● **Task details**:
Repeat the entries below exactly. Drop the pictures.

Web page edit records:
^^^^^^^^^^^^^^^^

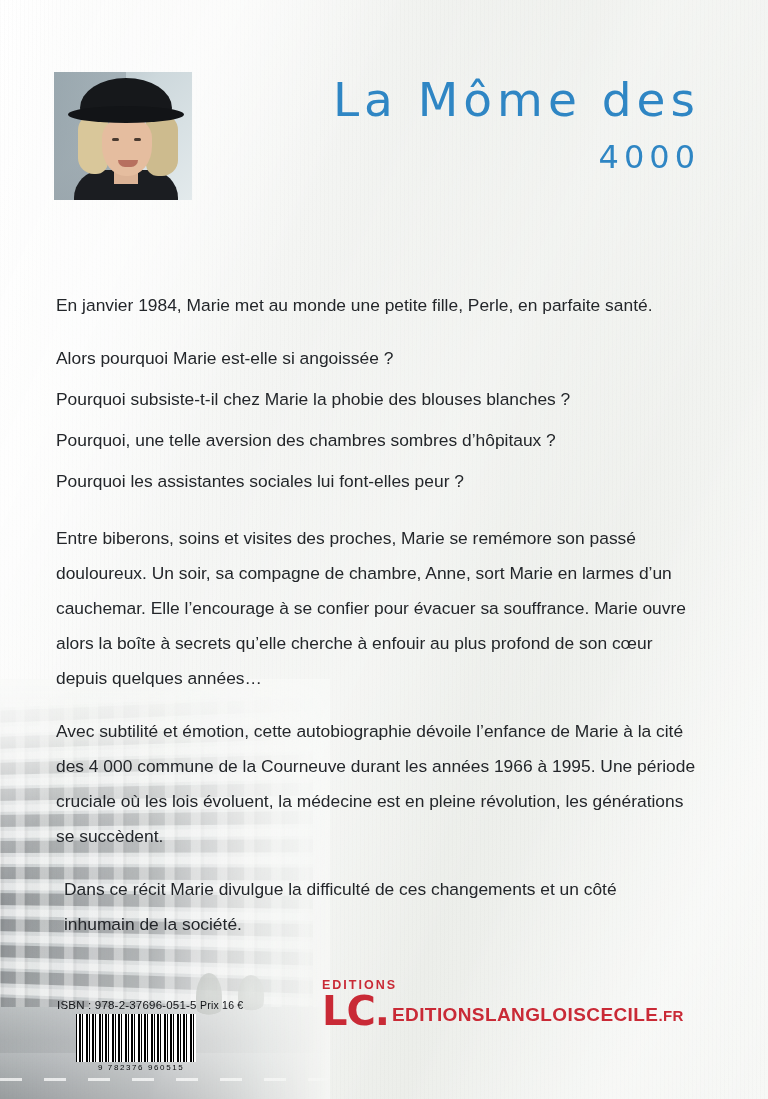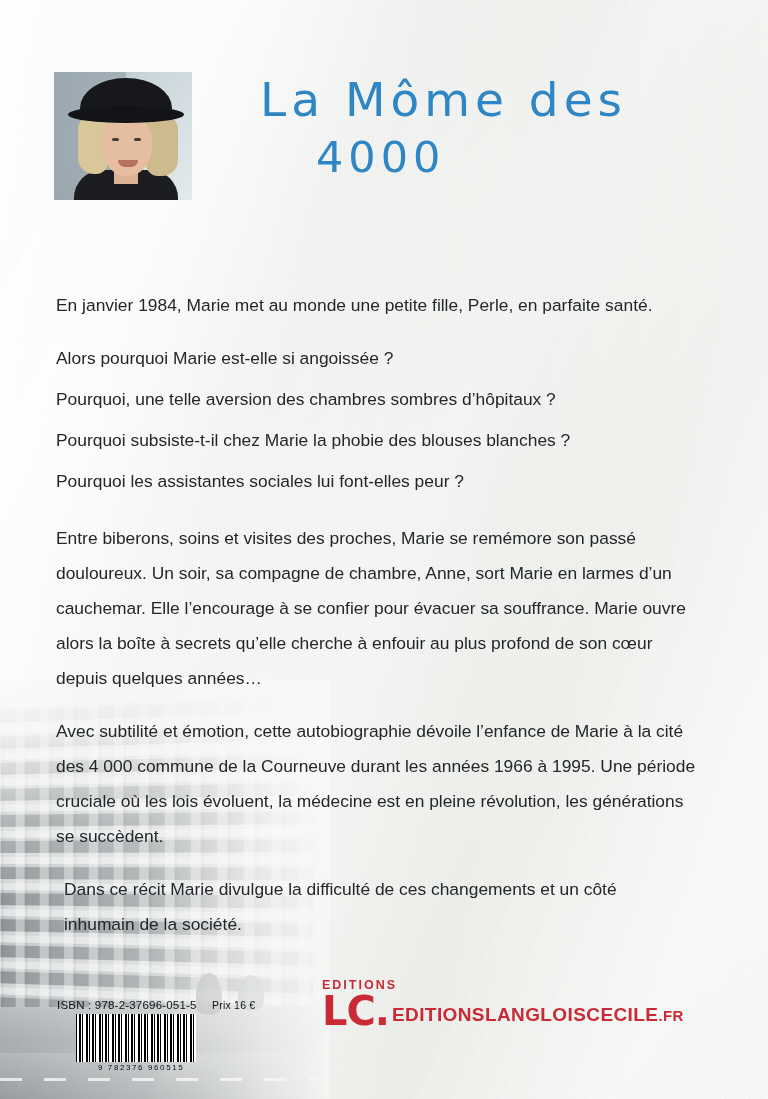--- a/index.html
+++ b/index.html
@@ -252,32 +252,32 @@
     height: 16px;
     background: #dcb396;
   }
 
   
   .title-block {
     position: absolute;
     left: 260px;
     top: 72px;
     width: 440px;
-    text-align: left;
+    text-align: right;
     color: #2f86c4;
     font-family: "DejaVu Sans", sans-serif;
     letter-spacing: 5px;
   }
   .title-line1 {
     font-size: 47px;
     line-height: 56px;
     font-weight: 400;
   }
   .title-line2 {
-    font-size: 43px;
+    font-size: 32px;
     line-height: 58px;
     font-weight: 400;
     margin-left: 56px;
   }
 
   
   .body-text {
     position: absolute;
     left: 56px;
     top: 288px;
@@ -301,21 +301,20 @@
   .isbn-line {
     position: absolute;
     left: 57px;
     top: 999px;
     font-size: 11.5px;
     color: #111316;
     letter-spacing: 0.2px;
     white-space: nowrap;
   }
   .isbn-line .price {
-    margin-left: 12px;
     font-size: 10.5px;
   }
   .barcode {
     position: absolute;
     left: 76px;
     top: 1014px;
     width: 120px;
     height: 48px;
   }
   .barcode-bars {
@@ -419,22 +418,22 @@
 
   <div class="title-block">
     <div class="title-line1">La Môme des</div>
     <div class="title-line2">4000</div>
   </div>
 
   <div class="body-text">
     <p>En janvier 1984, Marie met au monde une petite fille, Perle, en parfaite santé.</p>
     <div class="q-group">
       <p>Alors pourquoi Marie est-elle si angoissée ?</p>
+      <p>Pourquoi subsiste-t-il chez Marie la phobie des blouses blanches ?</p>
       <p>Pourquoi, une telle aversion des chambres sombres d’hôpitaux ?</p>
-      <p>Pourquoi subsiste-t-il chez Marie la phobie des blouses blanches ?</p>
       <p>Pourquoi les assistantes sociales lui font-elles peur ?</p>
     </div>
     <p style="margin-top:22px">Entre biberons, soins et visites des proches, Marie se remémore son passé douloureux. Un soir, sa compagne de chambre, Anne, sort Marie en larmes d’un cauchemar. Elle l’encourage à se confier pour évacuer sa souffrance. Marie ouvre alors la boîte à secrets qu’elle cherche à enfouir au plus profond de son cœur depuis quelques années…</p>
     <p>Avec subtilité et émotion, cette autobiographie dévoile l’enfance de Marie à la cité des 4 000 commune de la Courneuve durant les années 1966 à 1995. Une période cruciale où les lois évoluent, la médecine est en pleine révolution, les générations se succèdent.</p>
     <p class="tight">Dans ce récit Marie divulgue la difficulté de ces changements et un côté inhumain de la société.</p>
   </div>
 
   <div class="isbn-line">
     <span>ISBN : 978-2-37696-051-5</span>
     <span class="price">Prix 16 €</span>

^^^^^^^^^^^^^^^^

● **Answer box**:
--- a/index.html
+++ b/index.html
@@ -252,32 +252,32 @@
     height: 16px;
     background: #dcb396;
   }
 
   
   .title-block {
     position: absolute;
     left: 260px;
     top: 72px;
     width: 440px;
-    text-align: left;
+    text-align: right;
     color: #2f86c4;
     font-family: "DejaVu Sans", sans-serif;
     letter-spacing: 5px;
   }
   .title-line1 {
     font-size: 47px;
     line-height: 56px;
     font-weight: 400;
   }
   .title-line2 {
-    font-size: 43px;
+    font-size: 32px;
     line-height: 58px;
     font-weight: 400;
     margin-left: 56px;
   }
 
   
   .body-text {
     position: absolute;
     left: 56px;
     top: 288px;
@@ -301,21 +301,20 @@
   .isbn-line {
     position: absolute;
     left: 57px;
     top: 999px;
     font-size: 11.5px;
     color: #111316;
     letter-spacing: 0.2px;
     white-space: nowrap;
   }
   .isbn-line .price {
-    margin-left: 12px;
     font-size: 10.5px;
   }
   .barcode {
     position: absolute;
     left: 76px;
     top: 1014px;
     width: 120px;
     height: 48px;
   }
   .barcode-bars {
@@ -419,22 +418,22 @@
 
   <div class="title-block">
     <div class="title-line1">La Môme des</div>
     <div class="title-line2">4000</div>
   </div>
 
   <div class="body-text">
     <p>En janvier 1984, Marie met au monde une petite fille, Perle, en parfaite santé.</p>
     <div class="q-group">
       <p>Alors pourquoi Marie est-elle si angoissée ?</p>
+      <p>Pourquoi subsiste-t-il chez Marie la phobie des blouses blanches ?</p>
       <p>Pourquoi, une telle aversion des chambres sombres d’hôpitaux ?</p>
-      <p>Pourquoi subsiste-t-il chez Marie la phobie des blouses blanches ?</p>
       <p>Pourquoi les assistantes sociales lui font-elles peur ?</p>
     </div>
     <p style="margin-top:22px">Entre biberons, soins et visites des proches, Marie se remémore son passé douloureux. Un soir, sa compagne de chambre, Anne, sort Marie en larmes d’un cauchemar. Elle l’encourage à se confier pour évacuer sa souffrance. Marie ouvre alors la boîte à secrets qu’elle cherche à enfouir au plus profond de son cœur depuis quelques années…</p>
     <p>Avec subtilité et émotion, cette autobiographie dévoile l’enfance de Marie à la cité des 4 000 commune de la Courneuve durant les années 1966 à 1995. Une période cruciale où les lois évoluent, la médecine est en pleine révolution, les générations se succèdent.</p>
     <p class="tight">Dans ce récit Marie divulgue la difficulté de ces changements et un côté inhumain de la société.</p>
   </div>
 
   <div class="isbn-line">
     <span>ISBN : 978-2-37696-051-5</span>
     <span class="price">Prix 16 €</span>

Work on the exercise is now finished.